_Task description_: Repeat the data exactly, please; no pictures belong in the copy.

_Source data_:
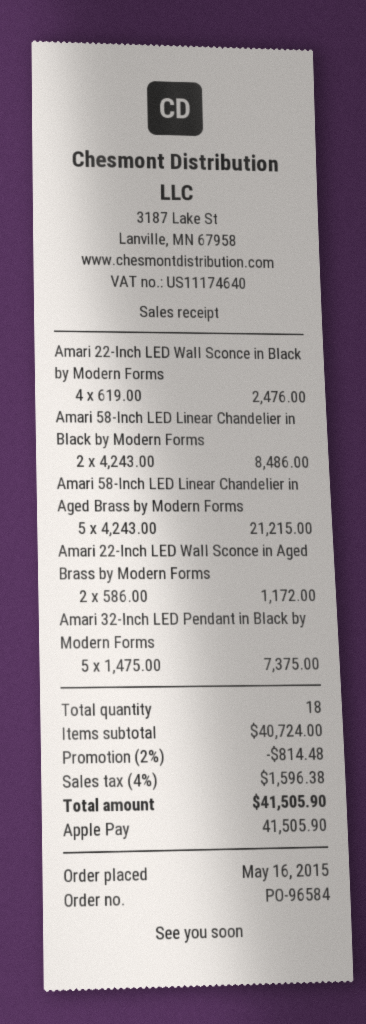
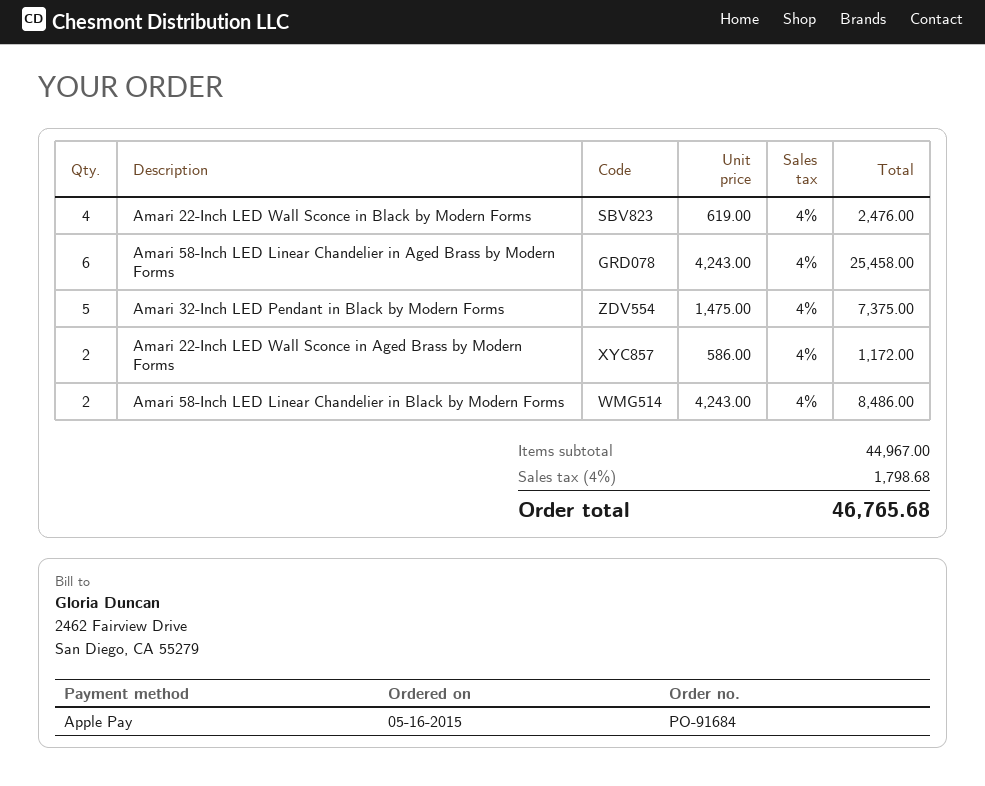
order number: PO-96584 -> PO-91684
Amari 58-Inch LED Linear Chandelier in Aged Brass by Modern Forms: 5 x 4243.00 = 21215.00 -> 6 x 4243.00 = 25458.00
subtotal: 40724.00 -> 44967.00
discount: 2% = 814.48 -> none
tax: 4% = 1596.38 -> 4% = 1798.68
total: 41505.90 -> 46765.68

_Exercise response_:
order number: PO-96584 -> PO-91684
Amari 58-Inch LED Linear Chandelier in Aged Brass by Modern Forms: 5 x 4243.00 = 21215.00 -> 6 x 4243.00 = 25458.00
subtotal: 40724.00 -> 44967.00
discount: 2% = 814.48 -> none
tax: 4% = 1596.38 -> 4% = 1798.68
total: 41505.90 -> 46765.68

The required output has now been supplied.